Information shown Block Start

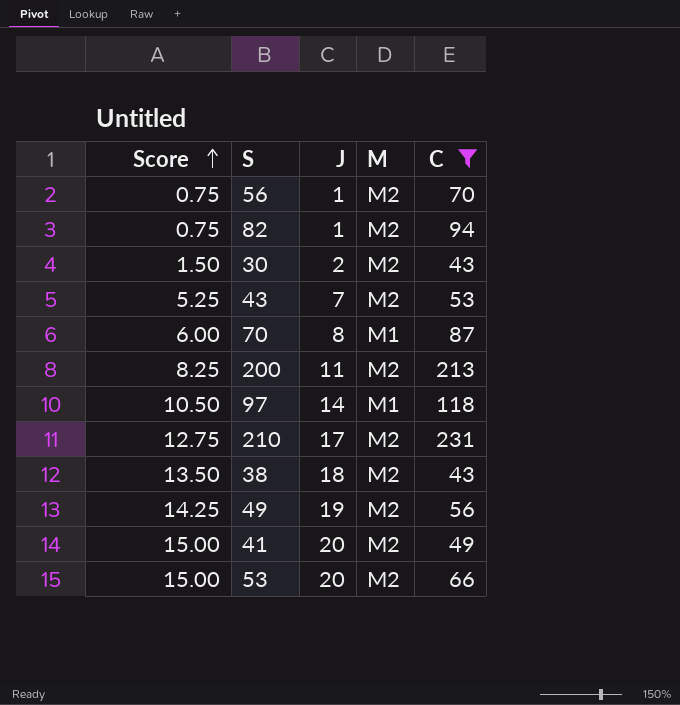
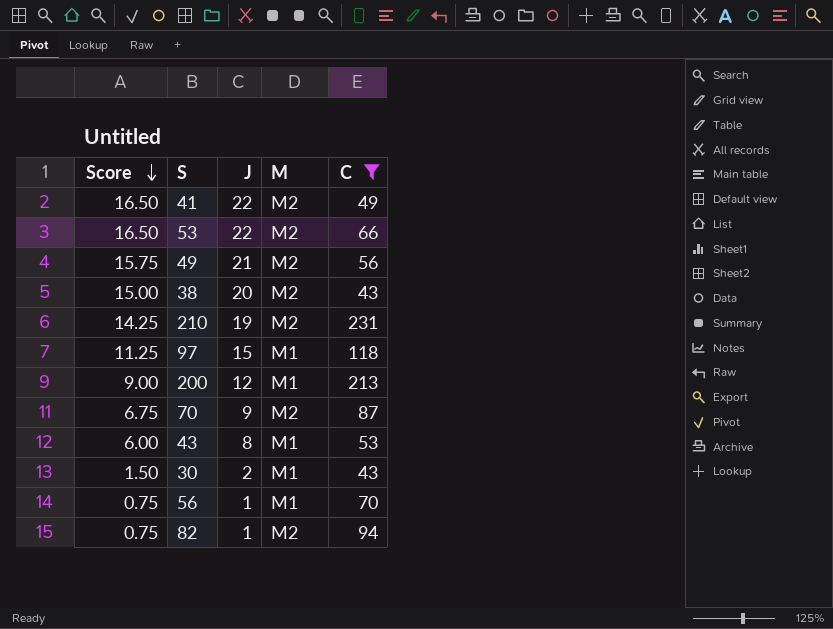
row order: Score ascending -> Score descending
41 | Score: 15.00 -> 16.50
41 | J: 20 -> 22
53 | Score: 15.00 -> 16.50
53 | J: 20 -> 22
49 | Score: 14.25 -> 15.75
49 | J: 19 -> 21
38 | Score: 13.50 -> 15.00
38 | J: 18 -> 20
210 | Score: 12.75 -> 14.25
210 | J: 17 -> 19
97 | Score: 10.50 -> 11.25
97 | J: 14 -> 15
200 | Score: 8.25 -> 9.00
200 | J: 11 -> 12
200 | M: M2 -> M1
70 | Score: 6.00 -> 6.75
70 | J: 8 -> 9
70 | M: M1 -> M2
43 | Score: 5.25 -> 6.00
43 | J: 7 -> 8
43 | M: M2 -> M1
30 | M: M2 -> M1
56 | M: M2 -> M1

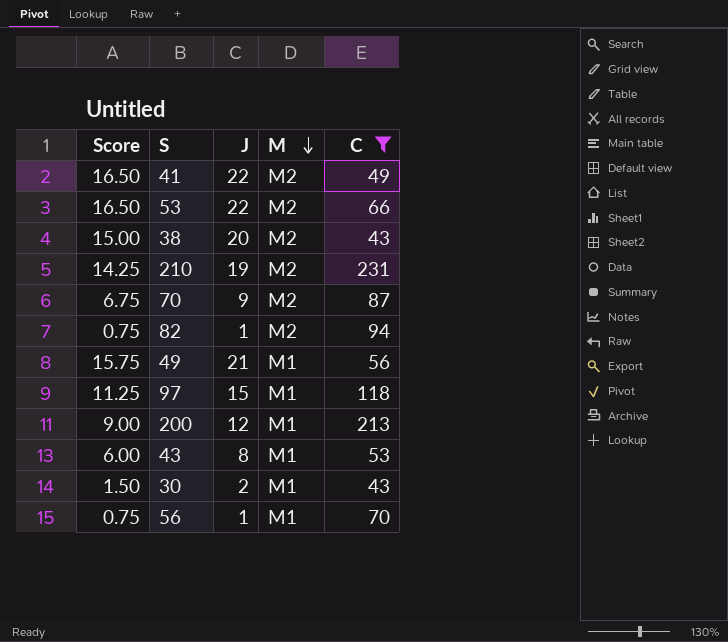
row order: Score descending -> M descending
49 | M: M2 -> M1

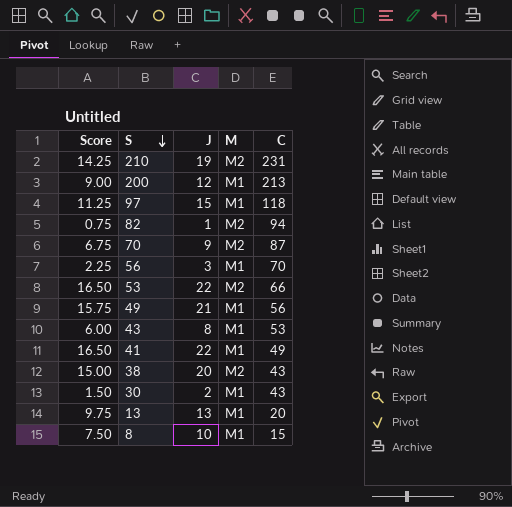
filter: C >= 43 -> none
row order: M descending -> S descending
56 | Score: 0.75 -> 2.25
56 | J: 1 -> 3
41 | M: M2 -> M1

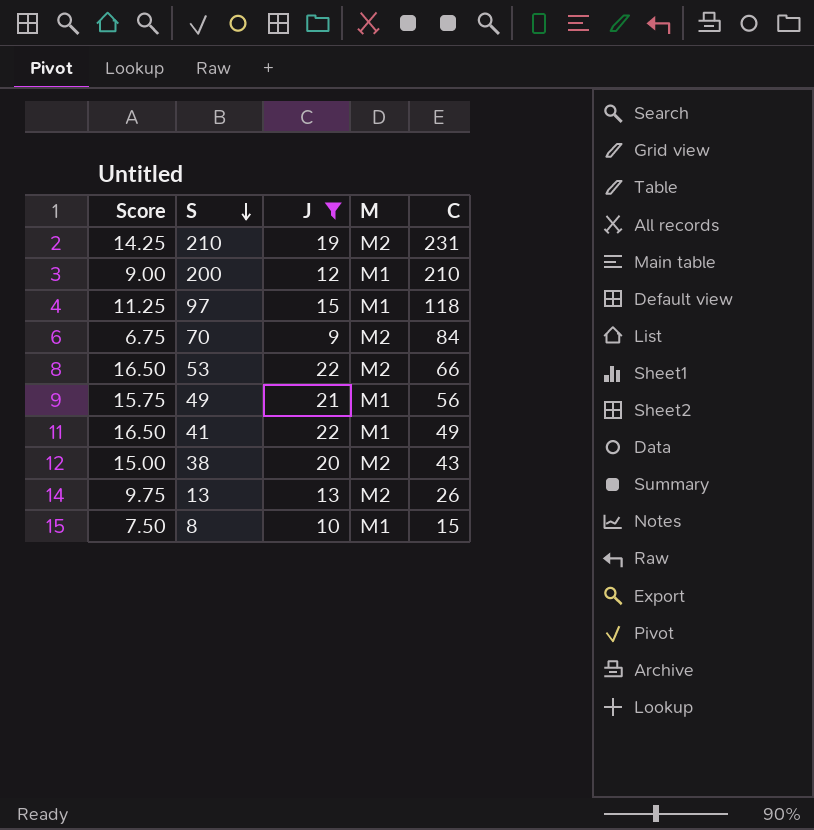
filter: none -> J >= 9
200 | C: 213 -> 210
70 | C: 87 -> 84
13 | M: M1 -> M2
13 | C: 20 -> 26

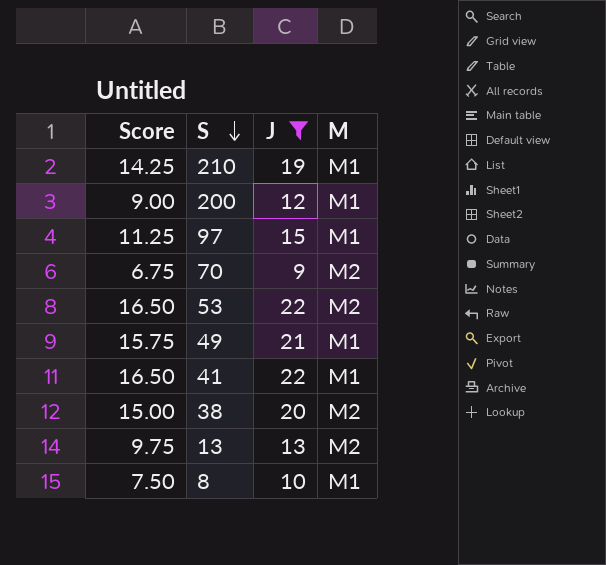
column C | position: 5 -> none
210 | M: M2 -> M1

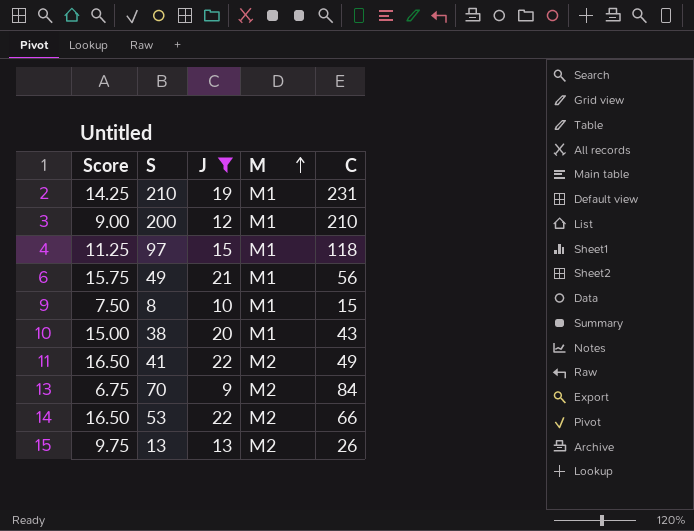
row order: S descending -> M ascending
column C | position: none -> 5
38 | M: M2 -> M1
41 | M: M1 -> M2

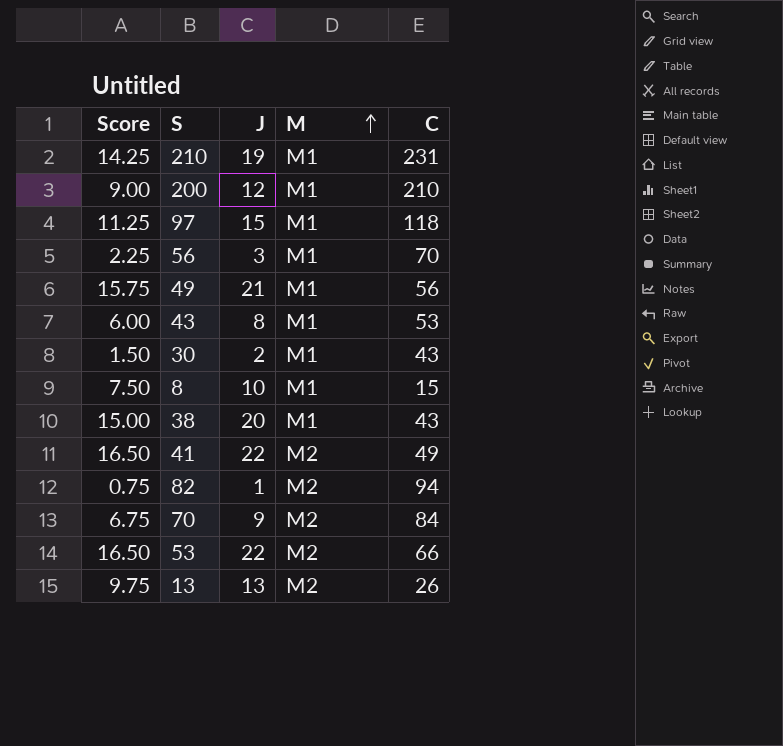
filter: J >= 9 -> none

Information shown Block End

Assigned task: Nothing but the lines from the one holding "200 | C: 213 -> 210" through the final line of the entries should be retyped, exactly as they stand and without pictures.

Worked solution:
200 | C: 213 -> 210
70 | C: 87 -> 84
13 | M: M1 -> M2
13 | C: 20 -> 26

column C | position: 5 -> none
210 | M: M2 -> M1

row order: S descending -> M ascending
column C | position: none -> 5
38 | M: M2 -> M1
41 | M: M1 -> M2

filter: J >= 9 -> none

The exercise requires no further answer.